Member of the Tamil Nadu Legislative Assembly
- Incumbent
- Assumed office 6 May 2026
- Preceded by: T. R. B. Rajaa
- Constituency: Mannargudi

Personal details
- Party: Independent
- Other political affiliations: TVK-led Alliance (Since 2026); Amma Makkal Munnetra Kazhagam (2018-2026); All India Anna Dravida Munnetra Kazhagam (Until 2018);
- Parent: R. Soundarajan (father);
- Occupation: Politician, Educator, Industry and Agriculture

= S. Kamaraj =

Indian politician

S. Kamaraj is an Indian politician who is a Member of the 17th Legislative Assembly of Tamil Nadu. He was elected from Mannargudi as an AMMK candidate in 2026.

== Elections contested ==

He was elected as a Member of the Tamil Nadu Legislative Assembly from the Mannargudi constituency in the 2026 Tamil Nadu Legislative Assembly election. In the election, he defeated Dravida Munnetra Kazhagam (DMK) candidate T. R. B. Rajaa to win the constituency.
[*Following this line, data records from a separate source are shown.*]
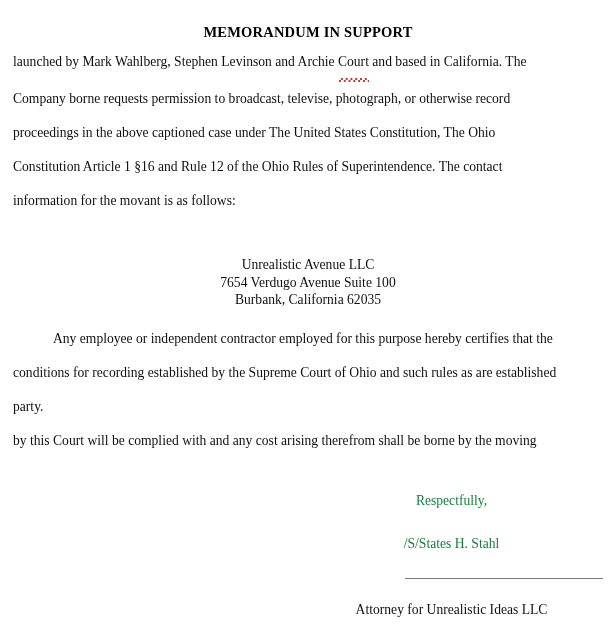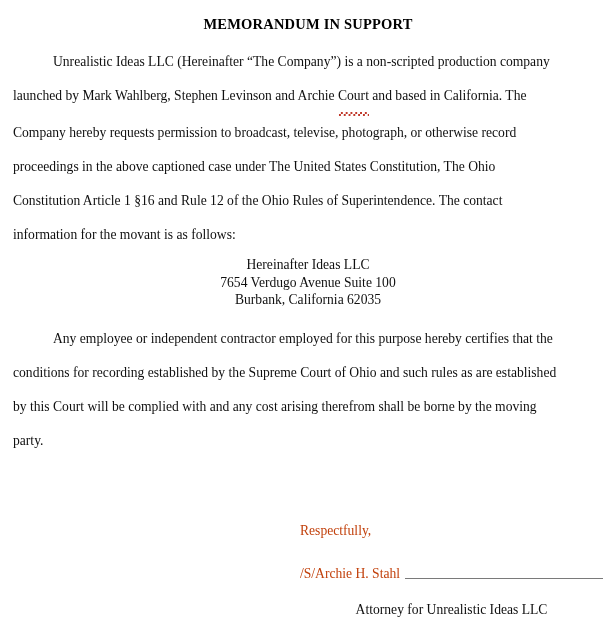"MEMORANDUM IN SUPPORT" .doc-title { top: 14px -> 22px }
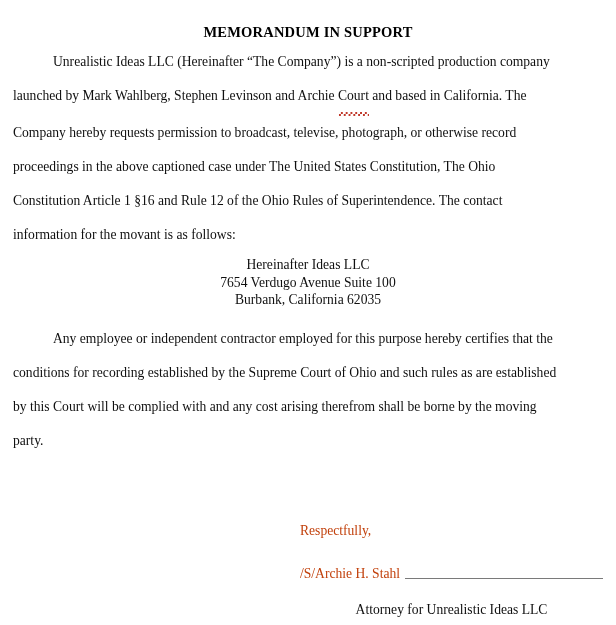"Unrealistic Ideas LLC (Hereinafter “The" span.lb { html: <span>Unrealistic Ideas LLC (Hereinafter “The Company”) is a non-scripted production company</span> -> none }
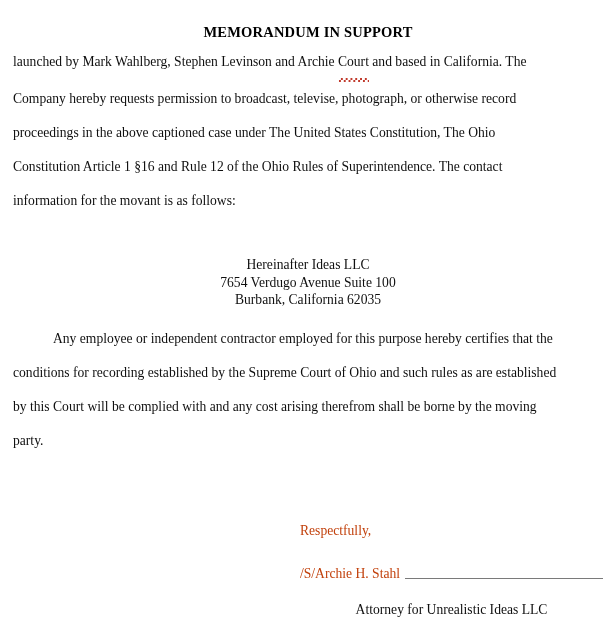"Company hereby requests permission to" span.lb { text: hereby -> borne }
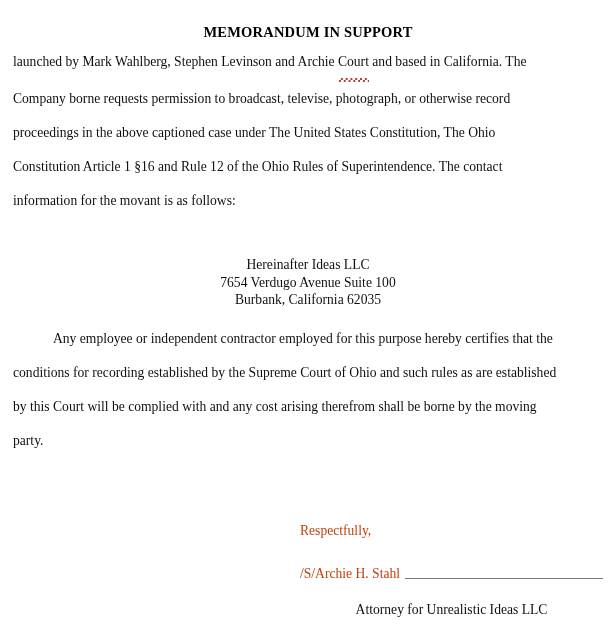"Hereinafter Ideas LLC" span.addr-line { text: Hereinafter Ideas -> Unrealistic Avenue }
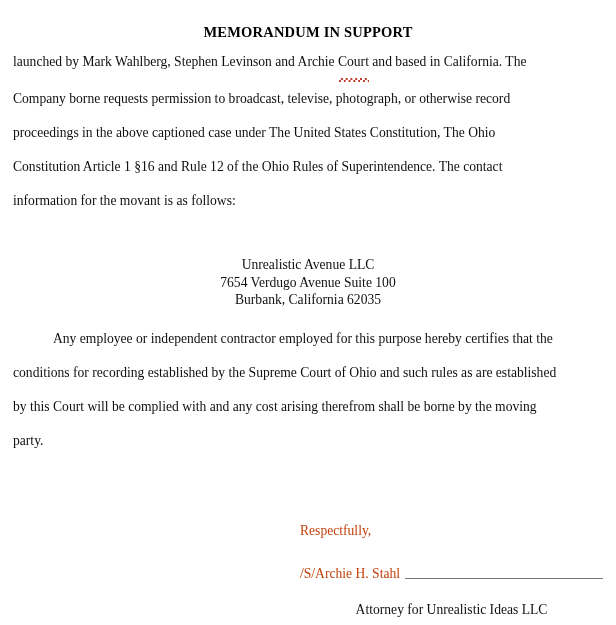"by this Court will be" span.lb { order: before "party." -> after "party." }
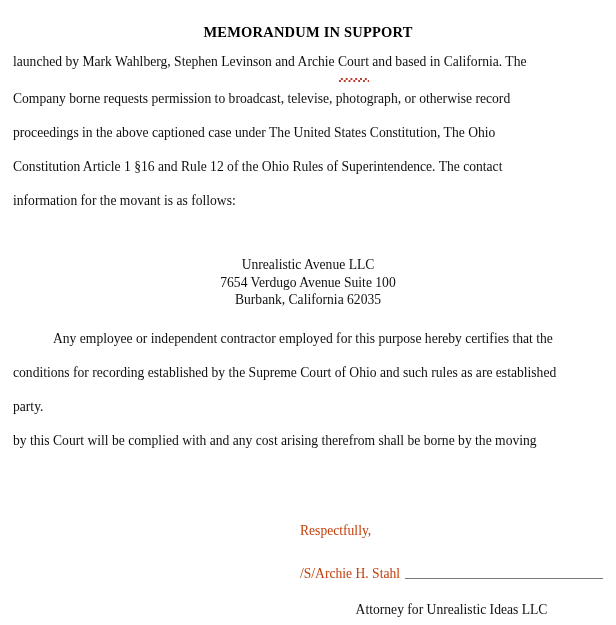"Respectfully," #signature-block { color: #c2410c -> #15803d; margin-top: 30px -> none; text-align: left -> center }
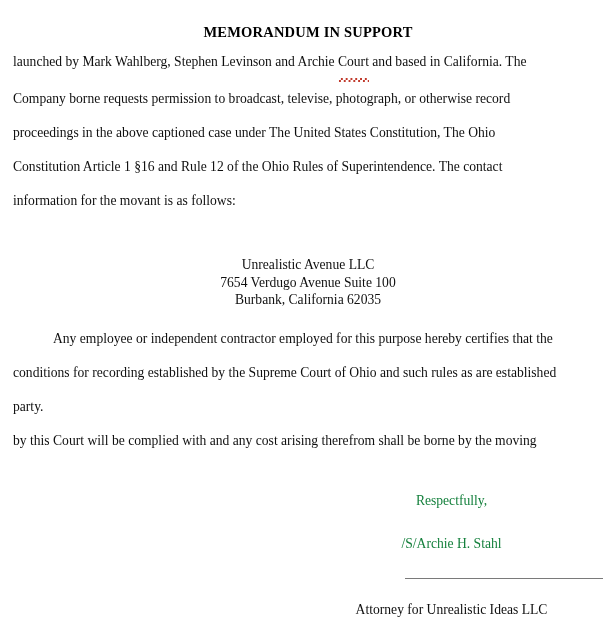"/S/Archie H. Stahl" span.sig-name { text: /S/Archie -> /S/States }
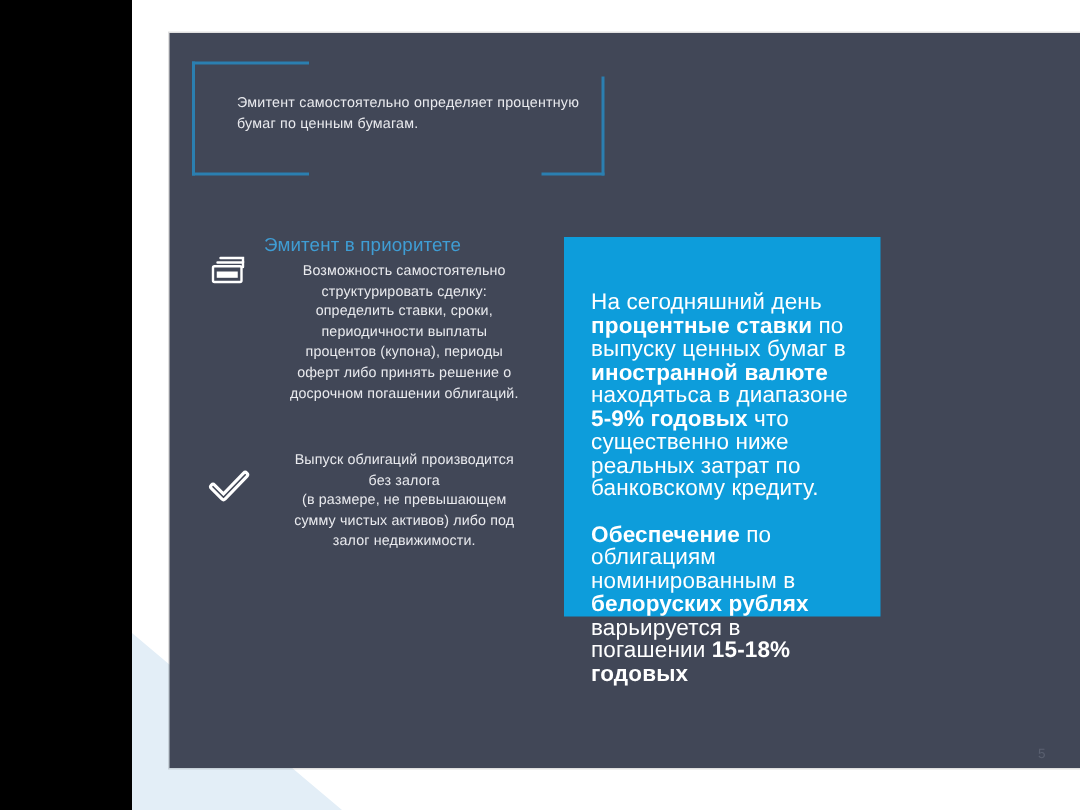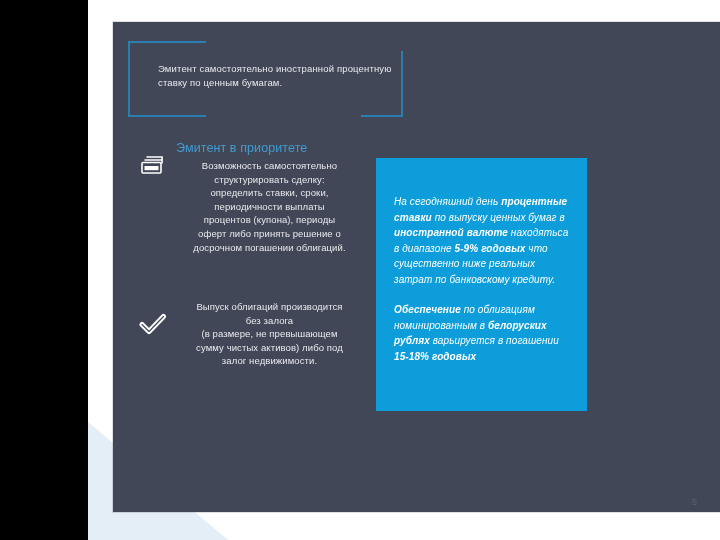"Эмитент самостоятельно иностранной" div.callout-text { text: иностранной процентную ставку -> определяет процентную бумаг }
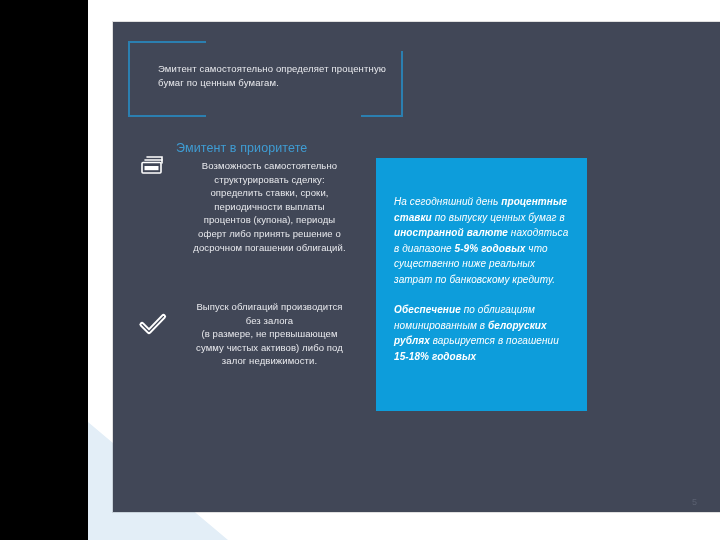"Эмитент в приоритете" .feature.f1 { top: 140px -> 155px }
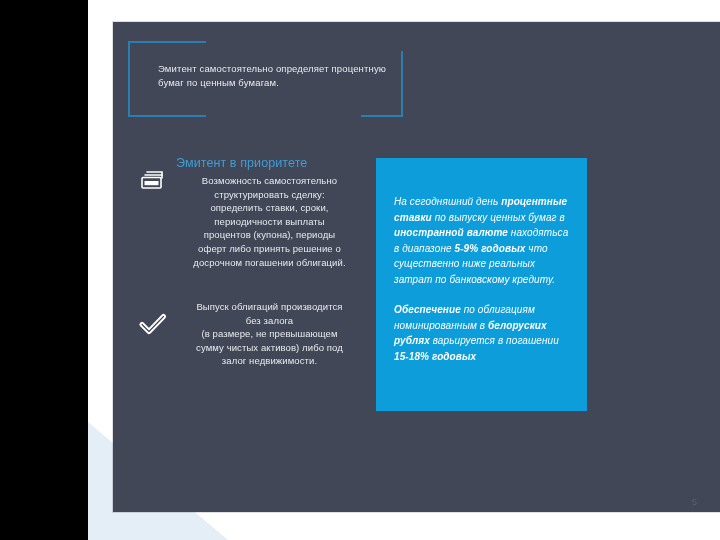"На сегодняшний день процентные ставки" .bluebox .bb-inner { font-size: 10px -> 15px; font-style: italic -> none }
2026 Tamil Nadu Legislative Assembly election: Mannargudi
| Party |  | Candidate | Votes | % | ±% |
|---|---|---|---|---|---|
|  | AMMK | S. Kamaraj | 68,416 | 35.25 | +14.20 |
|  | DMK | T. R. B. Rajaa | 66,850 | 34.44 | −10.90 |
|  | TVK | U. V. M. Rajarajan | 44,266 | 22.81 | New |
|  | NTK | R. Bharathiselvan | 8,240 | 4.25 | −1.18 |
|  | All India Puratchi Thalaivar Makkal Munnetra Kazhagam | S. Rasupillai | 1,949 | 1.00 | New |
|  | NOTA | None of the above | 405 | 0.21 | −0.29 |
| Margin of victory |  |  | 1,566 | 0.81 | −18.64 |
| Turnout |  |  | 1,94,100 | 82.75 | +8.81 |
| Registered electors |  |  | 2,34,554 |  | −25,488 |
|  | AMMK gain from DMK |  | Swing | +14.20 |  |

== Current Aflliation ==
AMMK General Secretary T.T.V expelled him for supporting and praising TVK President, Joseph Vijay in the legislative assembly and soon after that Kamraj announced support for the TVK led Alliance.